▽
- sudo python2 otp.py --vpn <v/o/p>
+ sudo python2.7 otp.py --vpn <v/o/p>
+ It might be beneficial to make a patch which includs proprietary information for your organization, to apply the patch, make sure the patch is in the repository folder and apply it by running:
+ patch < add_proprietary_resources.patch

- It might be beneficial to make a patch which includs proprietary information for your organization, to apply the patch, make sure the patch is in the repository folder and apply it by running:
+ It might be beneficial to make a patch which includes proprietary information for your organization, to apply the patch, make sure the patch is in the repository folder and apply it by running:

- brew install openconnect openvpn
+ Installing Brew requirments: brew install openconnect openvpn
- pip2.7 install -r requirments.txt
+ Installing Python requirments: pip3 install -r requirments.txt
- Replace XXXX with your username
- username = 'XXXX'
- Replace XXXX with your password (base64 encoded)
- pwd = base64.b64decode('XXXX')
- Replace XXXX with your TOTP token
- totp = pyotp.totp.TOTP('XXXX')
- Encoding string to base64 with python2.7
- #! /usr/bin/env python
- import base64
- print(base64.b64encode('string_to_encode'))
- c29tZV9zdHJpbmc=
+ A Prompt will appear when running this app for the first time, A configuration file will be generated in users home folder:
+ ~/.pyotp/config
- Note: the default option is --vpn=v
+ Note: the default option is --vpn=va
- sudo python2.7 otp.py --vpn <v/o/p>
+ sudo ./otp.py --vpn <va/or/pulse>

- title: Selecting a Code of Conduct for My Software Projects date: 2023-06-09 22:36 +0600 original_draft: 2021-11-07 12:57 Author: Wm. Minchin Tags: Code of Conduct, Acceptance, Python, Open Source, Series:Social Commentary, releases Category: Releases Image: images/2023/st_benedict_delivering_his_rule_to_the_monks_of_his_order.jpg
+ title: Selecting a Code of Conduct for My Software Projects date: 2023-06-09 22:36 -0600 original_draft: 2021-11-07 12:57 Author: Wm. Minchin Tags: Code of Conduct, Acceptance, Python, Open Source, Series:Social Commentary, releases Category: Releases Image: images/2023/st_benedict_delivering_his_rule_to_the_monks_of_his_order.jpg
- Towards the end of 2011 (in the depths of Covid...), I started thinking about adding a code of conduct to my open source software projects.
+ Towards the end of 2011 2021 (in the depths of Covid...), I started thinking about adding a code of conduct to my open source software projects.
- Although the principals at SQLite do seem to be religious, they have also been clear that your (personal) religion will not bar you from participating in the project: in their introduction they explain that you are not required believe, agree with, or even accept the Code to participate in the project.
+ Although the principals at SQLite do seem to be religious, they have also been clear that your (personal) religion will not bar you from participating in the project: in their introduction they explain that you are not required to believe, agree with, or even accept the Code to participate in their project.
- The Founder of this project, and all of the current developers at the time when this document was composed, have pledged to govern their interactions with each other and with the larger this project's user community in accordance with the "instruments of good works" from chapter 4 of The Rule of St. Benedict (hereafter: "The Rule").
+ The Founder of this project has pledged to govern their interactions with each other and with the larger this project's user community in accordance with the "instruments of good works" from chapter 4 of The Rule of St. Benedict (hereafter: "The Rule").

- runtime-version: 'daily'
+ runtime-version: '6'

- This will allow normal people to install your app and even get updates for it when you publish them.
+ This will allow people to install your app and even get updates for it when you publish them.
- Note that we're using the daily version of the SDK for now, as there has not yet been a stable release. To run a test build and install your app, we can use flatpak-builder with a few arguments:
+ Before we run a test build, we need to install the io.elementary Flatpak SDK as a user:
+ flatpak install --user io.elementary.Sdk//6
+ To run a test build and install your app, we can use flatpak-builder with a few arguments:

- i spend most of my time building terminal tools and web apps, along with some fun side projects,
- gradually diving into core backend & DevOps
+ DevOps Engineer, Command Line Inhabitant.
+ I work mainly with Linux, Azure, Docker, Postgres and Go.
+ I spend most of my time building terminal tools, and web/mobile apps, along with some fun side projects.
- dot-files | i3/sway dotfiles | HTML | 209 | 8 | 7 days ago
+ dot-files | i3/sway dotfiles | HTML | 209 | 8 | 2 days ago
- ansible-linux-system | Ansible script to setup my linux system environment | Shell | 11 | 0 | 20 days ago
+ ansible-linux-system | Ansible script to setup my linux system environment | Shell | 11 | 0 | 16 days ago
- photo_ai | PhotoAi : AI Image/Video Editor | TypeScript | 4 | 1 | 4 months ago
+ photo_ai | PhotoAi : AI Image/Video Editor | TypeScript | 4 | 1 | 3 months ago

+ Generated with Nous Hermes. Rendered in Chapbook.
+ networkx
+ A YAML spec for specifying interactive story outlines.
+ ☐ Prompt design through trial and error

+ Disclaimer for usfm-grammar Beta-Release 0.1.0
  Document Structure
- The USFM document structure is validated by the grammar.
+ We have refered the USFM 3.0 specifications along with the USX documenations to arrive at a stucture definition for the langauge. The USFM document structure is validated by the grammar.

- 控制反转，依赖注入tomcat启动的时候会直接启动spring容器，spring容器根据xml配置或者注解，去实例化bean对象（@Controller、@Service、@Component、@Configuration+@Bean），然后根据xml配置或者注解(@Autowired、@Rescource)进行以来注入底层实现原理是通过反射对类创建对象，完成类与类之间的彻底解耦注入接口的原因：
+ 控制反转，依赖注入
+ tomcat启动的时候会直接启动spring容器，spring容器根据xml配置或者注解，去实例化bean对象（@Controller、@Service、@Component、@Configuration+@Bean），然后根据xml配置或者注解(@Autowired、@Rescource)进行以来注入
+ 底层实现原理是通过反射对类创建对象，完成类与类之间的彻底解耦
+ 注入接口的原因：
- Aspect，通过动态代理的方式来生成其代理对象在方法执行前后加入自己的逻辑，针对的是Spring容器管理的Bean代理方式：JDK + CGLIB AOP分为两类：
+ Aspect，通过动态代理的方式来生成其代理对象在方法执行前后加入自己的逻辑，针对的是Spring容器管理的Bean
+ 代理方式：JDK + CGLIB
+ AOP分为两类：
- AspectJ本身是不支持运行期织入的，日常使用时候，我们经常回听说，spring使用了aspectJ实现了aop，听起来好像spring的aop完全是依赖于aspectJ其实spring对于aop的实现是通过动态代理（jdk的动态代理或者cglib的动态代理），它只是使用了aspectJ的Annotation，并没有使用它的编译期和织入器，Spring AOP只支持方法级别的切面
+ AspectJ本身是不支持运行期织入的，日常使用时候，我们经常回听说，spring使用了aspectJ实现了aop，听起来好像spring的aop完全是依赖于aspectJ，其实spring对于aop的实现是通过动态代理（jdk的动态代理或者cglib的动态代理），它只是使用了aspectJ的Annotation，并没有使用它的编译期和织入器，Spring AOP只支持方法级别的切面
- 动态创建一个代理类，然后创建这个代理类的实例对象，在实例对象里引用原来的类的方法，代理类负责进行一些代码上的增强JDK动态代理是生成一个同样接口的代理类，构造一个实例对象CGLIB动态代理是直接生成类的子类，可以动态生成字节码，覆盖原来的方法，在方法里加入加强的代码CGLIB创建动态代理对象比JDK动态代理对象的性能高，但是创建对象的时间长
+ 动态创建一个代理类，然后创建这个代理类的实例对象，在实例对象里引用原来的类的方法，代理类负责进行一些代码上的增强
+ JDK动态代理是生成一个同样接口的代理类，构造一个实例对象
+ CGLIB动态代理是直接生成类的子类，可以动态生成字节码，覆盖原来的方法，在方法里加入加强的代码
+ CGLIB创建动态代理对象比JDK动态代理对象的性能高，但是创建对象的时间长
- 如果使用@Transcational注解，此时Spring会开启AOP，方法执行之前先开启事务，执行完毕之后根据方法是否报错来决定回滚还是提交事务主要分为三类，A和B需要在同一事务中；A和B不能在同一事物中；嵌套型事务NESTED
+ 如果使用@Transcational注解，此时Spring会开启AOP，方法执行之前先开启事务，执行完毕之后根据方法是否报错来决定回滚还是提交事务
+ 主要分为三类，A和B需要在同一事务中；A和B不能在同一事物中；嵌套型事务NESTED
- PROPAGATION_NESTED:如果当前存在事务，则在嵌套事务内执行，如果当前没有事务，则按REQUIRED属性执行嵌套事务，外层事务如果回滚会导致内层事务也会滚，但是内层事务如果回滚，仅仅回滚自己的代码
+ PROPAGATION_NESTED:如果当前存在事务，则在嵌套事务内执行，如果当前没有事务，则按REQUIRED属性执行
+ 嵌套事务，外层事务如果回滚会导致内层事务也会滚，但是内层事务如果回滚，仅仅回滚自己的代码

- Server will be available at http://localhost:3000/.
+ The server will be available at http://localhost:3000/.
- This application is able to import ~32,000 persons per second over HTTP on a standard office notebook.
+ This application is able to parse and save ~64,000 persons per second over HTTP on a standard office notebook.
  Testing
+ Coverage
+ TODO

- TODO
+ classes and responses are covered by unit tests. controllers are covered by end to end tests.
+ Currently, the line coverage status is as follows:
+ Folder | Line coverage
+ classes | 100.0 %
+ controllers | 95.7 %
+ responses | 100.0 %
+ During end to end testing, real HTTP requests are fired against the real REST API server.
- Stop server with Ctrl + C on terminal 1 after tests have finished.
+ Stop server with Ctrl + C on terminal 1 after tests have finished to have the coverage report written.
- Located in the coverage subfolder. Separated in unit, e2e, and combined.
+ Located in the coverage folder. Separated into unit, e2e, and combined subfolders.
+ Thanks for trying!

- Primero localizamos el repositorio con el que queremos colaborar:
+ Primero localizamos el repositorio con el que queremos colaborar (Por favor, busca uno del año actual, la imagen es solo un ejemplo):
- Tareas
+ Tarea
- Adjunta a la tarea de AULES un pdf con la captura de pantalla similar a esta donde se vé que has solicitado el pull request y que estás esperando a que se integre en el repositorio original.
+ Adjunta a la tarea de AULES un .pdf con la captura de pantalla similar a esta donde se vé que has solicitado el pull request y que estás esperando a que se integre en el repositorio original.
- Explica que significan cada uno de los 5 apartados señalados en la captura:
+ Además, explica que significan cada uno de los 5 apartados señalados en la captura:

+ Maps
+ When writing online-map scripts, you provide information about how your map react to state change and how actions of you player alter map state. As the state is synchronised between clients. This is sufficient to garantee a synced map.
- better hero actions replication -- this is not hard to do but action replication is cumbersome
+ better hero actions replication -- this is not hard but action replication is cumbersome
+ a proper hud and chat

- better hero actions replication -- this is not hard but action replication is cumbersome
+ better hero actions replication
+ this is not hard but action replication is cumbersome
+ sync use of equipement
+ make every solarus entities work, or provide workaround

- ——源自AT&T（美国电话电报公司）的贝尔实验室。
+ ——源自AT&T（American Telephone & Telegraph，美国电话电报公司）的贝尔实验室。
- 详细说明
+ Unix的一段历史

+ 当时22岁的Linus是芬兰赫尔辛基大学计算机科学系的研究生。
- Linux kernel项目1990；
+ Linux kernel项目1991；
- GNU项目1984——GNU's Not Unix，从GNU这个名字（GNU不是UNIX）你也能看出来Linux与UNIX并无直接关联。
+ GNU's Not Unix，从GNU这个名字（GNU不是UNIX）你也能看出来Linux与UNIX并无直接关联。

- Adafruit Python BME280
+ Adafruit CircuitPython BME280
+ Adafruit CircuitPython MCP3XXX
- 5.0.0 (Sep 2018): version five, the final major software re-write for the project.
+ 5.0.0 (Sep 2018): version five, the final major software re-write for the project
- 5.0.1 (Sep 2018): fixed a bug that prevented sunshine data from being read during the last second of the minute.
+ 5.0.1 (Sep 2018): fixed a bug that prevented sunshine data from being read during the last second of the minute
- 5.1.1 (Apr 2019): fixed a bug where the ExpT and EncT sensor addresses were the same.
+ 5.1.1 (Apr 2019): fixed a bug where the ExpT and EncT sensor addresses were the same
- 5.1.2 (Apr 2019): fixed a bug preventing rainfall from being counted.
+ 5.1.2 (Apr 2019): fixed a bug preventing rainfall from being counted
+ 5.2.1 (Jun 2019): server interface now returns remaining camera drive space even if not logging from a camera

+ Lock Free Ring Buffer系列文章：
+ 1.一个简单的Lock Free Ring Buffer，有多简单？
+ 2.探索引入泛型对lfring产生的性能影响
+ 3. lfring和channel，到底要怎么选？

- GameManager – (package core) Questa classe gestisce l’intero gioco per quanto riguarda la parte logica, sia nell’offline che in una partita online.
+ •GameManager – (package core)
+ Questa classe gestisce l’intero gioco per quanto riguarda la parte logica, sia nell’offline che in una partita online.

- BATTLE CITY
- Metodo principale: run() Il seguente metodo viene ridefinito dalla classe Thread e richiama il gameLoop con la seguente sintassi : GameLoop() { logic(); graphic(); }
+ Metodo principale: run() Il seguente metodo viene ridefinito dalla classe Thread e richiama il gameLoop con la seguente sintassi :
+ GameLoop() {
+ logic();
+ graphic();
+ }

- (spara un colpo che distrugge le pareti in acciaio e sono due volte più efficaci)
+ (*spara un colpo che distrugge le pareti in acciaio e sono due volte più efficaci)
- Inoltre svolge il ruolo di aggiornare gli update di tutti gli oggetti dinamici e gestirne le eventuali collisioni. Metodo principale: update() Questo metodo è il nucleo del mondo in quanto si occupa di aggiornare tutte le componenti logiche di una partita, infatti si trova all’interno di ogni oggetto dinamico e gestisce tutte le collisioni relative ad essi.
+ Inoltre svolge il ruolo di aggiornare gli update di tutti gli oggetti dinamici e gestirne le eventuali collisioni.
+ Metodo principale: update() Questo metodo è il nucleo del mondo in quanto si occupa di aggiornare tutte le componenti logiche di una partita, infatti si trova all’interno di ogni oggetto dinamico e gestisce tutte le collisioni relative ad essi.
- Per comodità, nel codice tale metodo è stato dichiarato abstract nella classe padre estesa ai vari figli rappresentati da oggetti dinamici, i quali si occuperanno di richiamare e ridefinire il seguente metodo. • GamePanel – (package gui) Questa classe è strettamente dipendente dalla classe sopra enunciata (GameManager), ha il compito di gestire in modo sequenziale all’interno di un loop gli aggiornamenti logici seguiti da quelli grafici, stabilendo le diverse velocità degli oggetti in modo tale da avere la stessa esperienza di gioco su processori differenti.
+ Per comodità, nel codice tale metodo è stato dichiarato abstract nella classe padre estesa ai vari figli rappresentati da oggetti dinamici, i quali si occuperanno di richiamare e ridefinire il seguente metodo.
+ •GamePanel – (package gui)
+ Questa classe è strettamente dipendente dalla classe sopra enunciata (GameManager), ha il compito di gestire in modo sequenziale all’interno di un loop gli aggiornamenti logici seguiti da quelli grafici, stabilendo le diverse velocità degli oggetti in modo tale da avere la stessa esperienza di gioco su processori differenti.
△
### WORK TO BE COMPLETED:
Lines from the start of the records through the one containing "- It might be" are what should be retyped, exactly and in full, both ends included.

### WRITTEN ANSWER:
- sudo python2 otp.py --vpn <v/o/p>
+ sudo python2.7 otp.py --vpn <v/o/p>
+ It might be beneficial to make a patch which includs proprietary information for your organization, to apply the patch, make sure the patch is in the repository folder and apply it by running:
+ patch < add_proprietary_resources.patch

- It might be beneficial to make a patch which includs proprietary information for your organization, to apply the patch, make sure the patch is in the repository folder and apply it by running:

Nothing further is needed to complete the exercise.